第12話
「ねえねえ、なっくんのテスター・・・えっと、シロ君? 美人だねえ。キメラ様カラ―じゃん」
「え・・あ、うん。初めてみた時見とれちゃったよ。あ、このあたりから罠があるらしいから気を付けて」
大きな山犬の身体に、頭から背にかけて生えている炎の鬣。小さな灯の尾をもつ<流動>・・・粟に乗りながら、にこにことホウコは言った。片手にロープを持ち、首にぐるぐるとシロを巻きつけたナガメが足を進めながらも照れ笑う。

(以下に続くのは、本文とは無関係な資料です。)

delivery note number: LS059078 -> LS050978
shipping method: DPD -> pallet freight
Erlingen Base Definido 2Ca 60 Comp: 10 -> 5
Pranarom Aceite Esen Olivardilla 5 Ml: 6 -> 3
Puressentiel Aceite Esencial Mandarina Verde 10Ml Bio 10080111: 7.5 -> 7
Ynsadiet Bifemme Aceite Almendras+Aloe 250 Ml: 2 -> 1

孔雀の尾に3つ目の白いカラスである<多彩>を肩に乗せたショウゴと、ゆらゆらと歩くたびに揺れる触手の尾を持った白猫<千手>を足もとに歩かせながら、コヒラはナガメとホウコの前を歩いていた。
「そういえば、シロ君てなんの
「・・・何も」
「え」
「何も、使えないんだ」
粟に揺られながらきょとんとした顔をさらすホウコに、ナガメは苦く笑って見せる。魔技。野生の魔物やテスターが少なくとも1つは使えるはずのそれが、使えない。それは野生にとって致命的なはずだが、ナガメに出会うまで、シロ一体どうやって生きてきたのだろうか。

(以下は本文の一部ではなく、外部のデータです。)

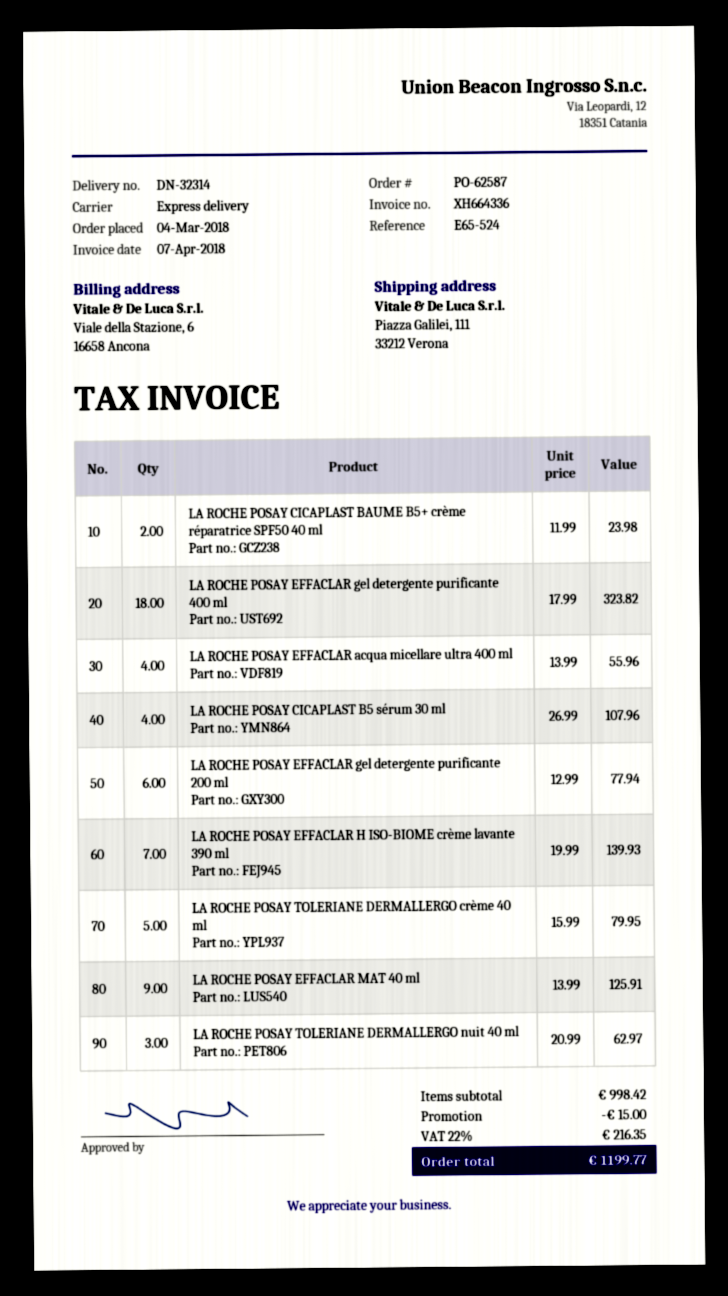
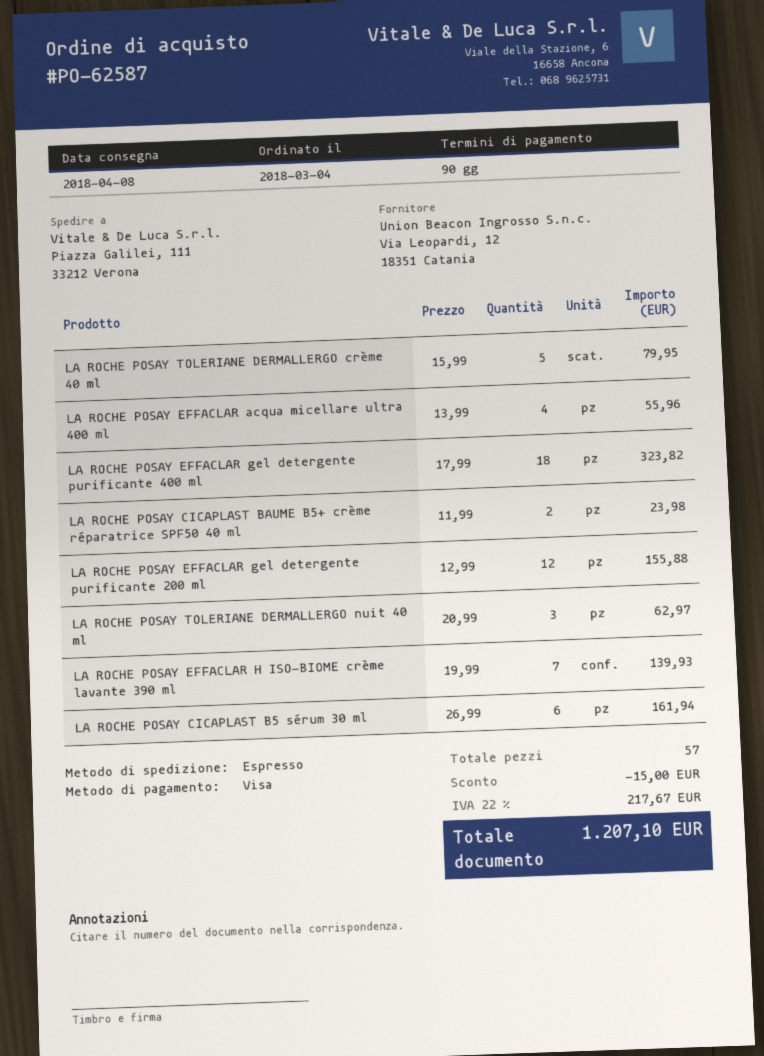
LA ROCHE POSAY CICAPLAST B5 sérum 30 ml: 4 x 26.99 = 107.96 -> 6 x 26.99 = 161.94
LA ROCHE POSAY EFFACLAR gel detergente purificante 200 ml: 6 x 12.99 = 77.94 -> 12 x 12.99 = 155.88
LA ROCHE POSAY EFFACLAR MAT 40 ml: 9 x 13.99 = 125.91 -> none
tax: 22% = 216.35 -> 22% = 217.67
total: 1199.77 -> 1207.10

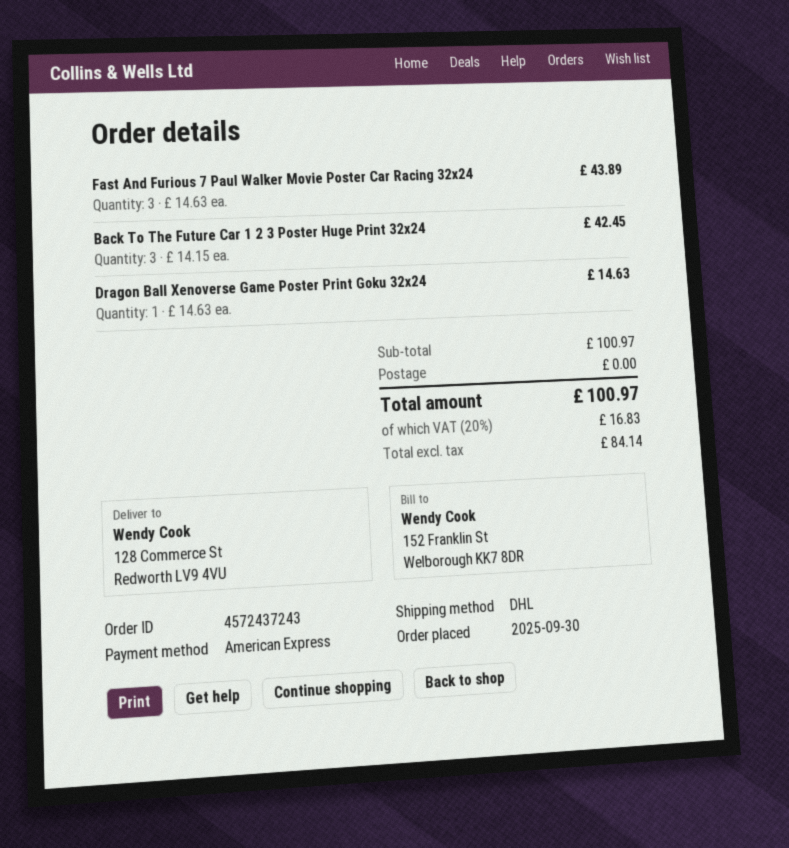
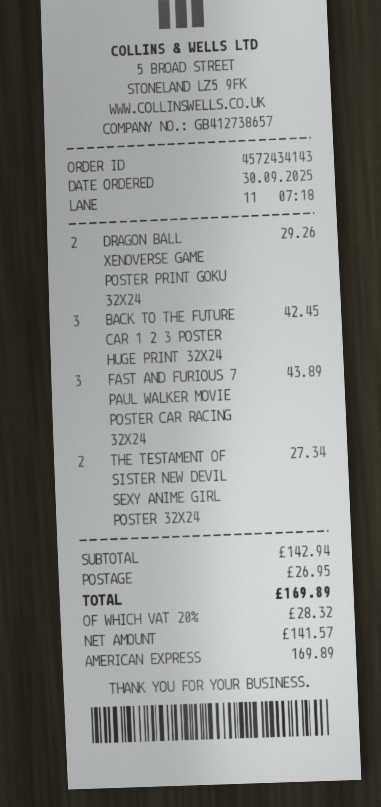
order number: 4572437243 -> 4572434143
Dragon Ball Xenoverse Game Poster Print Goku 32x24: 1 for 14.63 -> 2 for 29.26
THE TESTAMENT OF SISTER NEW DEVIL SEXY ANIME GIRL POSTER 32X24: none -> 2 for 27.34
subtotal: 100.97 -> 142.94
shipping: 0.00 -> 26.95
net: 84.14 -> 141.57
tax: 20% = 16.83 -> 20% = 28.32
total: 100.97 -> 169.89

気遣うようにしゅるしゅると首に巻き付いたシロが動いたかと思うと、首を持ち上げてちろちろと炎のような赤い舌でナガメの頬をなめた。
慰めるようなそれにナガメが小さく笑っていると、ショウゴが横槍を入れる。
「はっ!テスターまで落ちこぼれなのかよ」
「だから落ちこぼれじゃないってば!」
「おれのことはいいけど、シロを悪く言わないで」
今まで一度も言い返さなかったナガメの反抗に驚いて目を見開くショウゴ。
何か言い返そうと口を開いた瞬間。
くんっと足に何かが引っかかったのを感じた。
「てめ・・・え?」
「なによ?」
「どうかしたのか」
「なに・・・って、伏せて!」
最後まで言い終わらないうちに、目の端をちらついた銀色。ものすごい勢いでナガメ達の方に向かってくるそれに、とっさにナガメは叫んだ。

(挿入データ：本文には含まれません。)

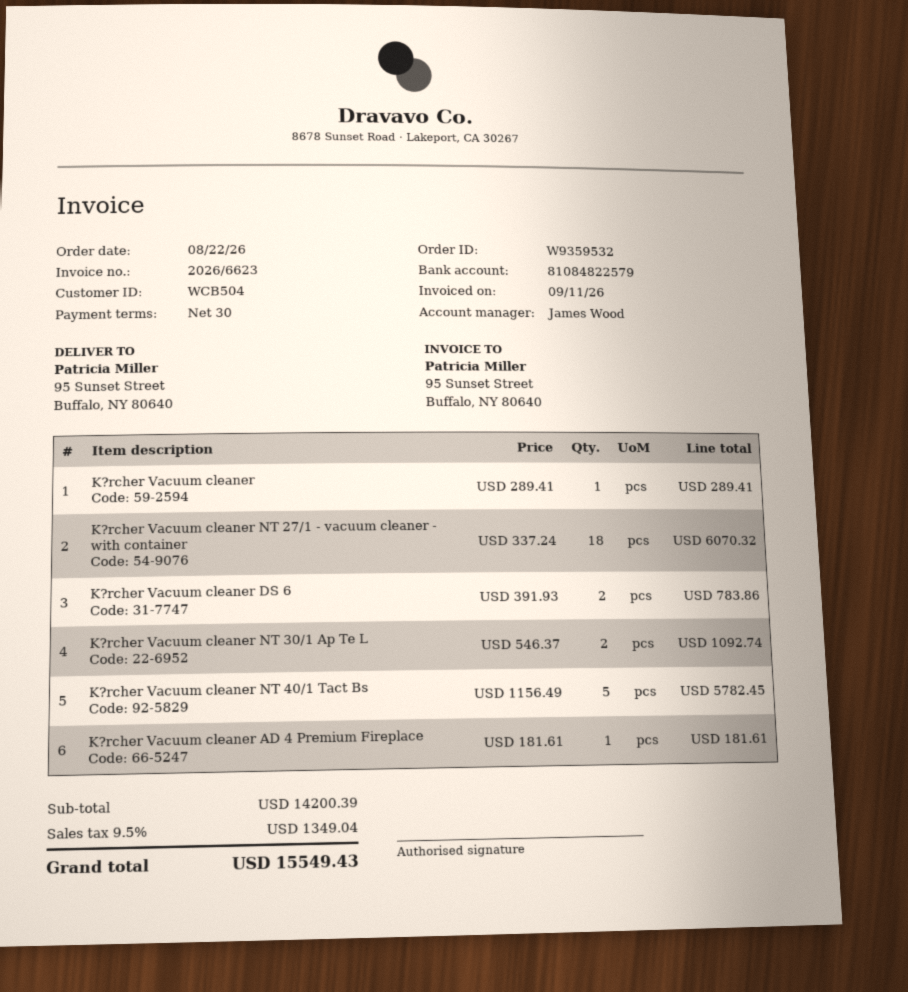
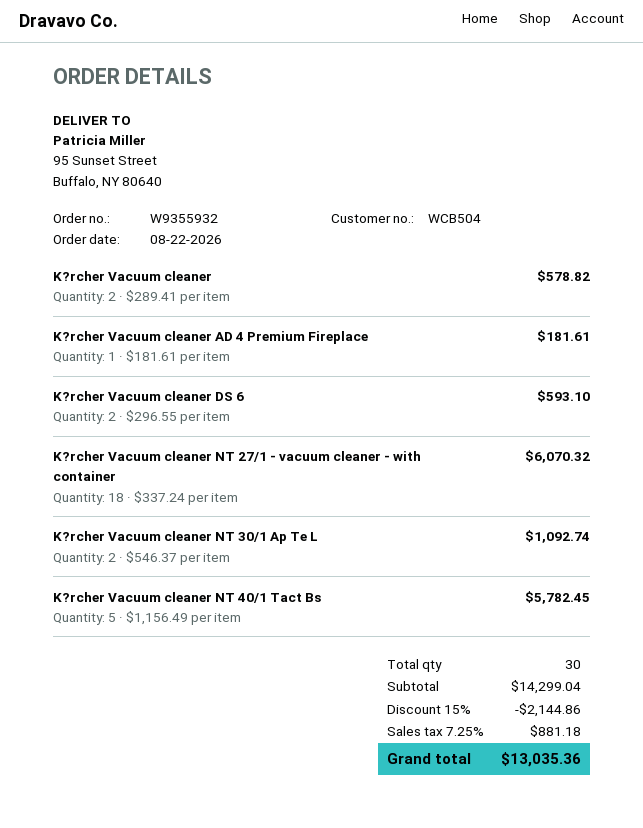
order number: W9359532 -> W9355932
K?rcher Vacuum cleaner: 1 x 289.41 = 289.41 -> 2 x 289.41 = 578.82
K?rcher Vacuum cleaner DS 6: 2 x 391.93 = 783.86 -> 2 x 296.55 = 593.10
subtotal: 14200.39 -> 14299.04
discount: none -> 15% = 2144.86
tax: 9.5% = 1349.04 -> 7.25% = 881.18
total: 15549.43 -> 13035.36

さっと皆が地に伏せると中、ひゅんひゅんと音を立てて矢がナガメ達の上を通り過ぎていく。
「あっ・・・ぶねー」
「この辺罠エリアだって言ってたじゃん! 用心してよ!」
「うるせーな、たまたまだろうが!」
「動いちゃだめだ!」
「は? うお!?」
ほっと胸をなでおろしたショウゴに食ってかかるホウコ。若干涙目なところが彼女ッが恐かっただろうことを示していた。
コヒラは何も言わず震えるテスターを抱き上げていて、ホウコに言い負かされたショウゴがもう一歩踏み出そうとした途端。
ナガメはショウゴの足元に光る一本の線を見つけた。が、警告した時には遅くショウゴはそれに引っかかった。
途端。
ショウゴを中心に足元で魔法陣が展開され、発動した。そして、魔法陣内の足場が消失した。
つまり、ナガメ達の足場がなくなったのだ。
ふわりと浮いた身体。思わずナガメは地上に手を伸ばすが当然届きはしない。
そのまま先も見えないような深い穴の中に、ナガメ達は吸い込まれるように消えていった。